====== Excerpted data ======
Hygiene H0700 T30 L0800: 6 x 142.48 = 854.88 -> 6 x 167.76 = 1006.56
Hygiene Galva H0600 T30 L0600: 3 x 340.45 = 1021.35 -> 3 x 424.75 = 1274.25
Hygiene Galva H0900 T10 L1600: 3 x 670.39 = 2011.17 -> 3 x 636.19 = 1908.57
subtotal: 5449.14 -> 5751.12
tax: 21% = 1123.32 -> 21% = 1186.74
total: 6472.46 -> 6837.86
======
====== Excerpted data ======
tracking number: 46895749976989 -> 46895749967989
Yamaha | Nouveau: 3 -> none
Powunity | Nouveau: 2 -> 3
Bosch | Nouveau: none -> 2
======
Filter the entries by the string "none" and copy each matching line.

# Response to the task
Yamaha | Nouveau: 3 -> none
Bosch | Nouveau: none -> 2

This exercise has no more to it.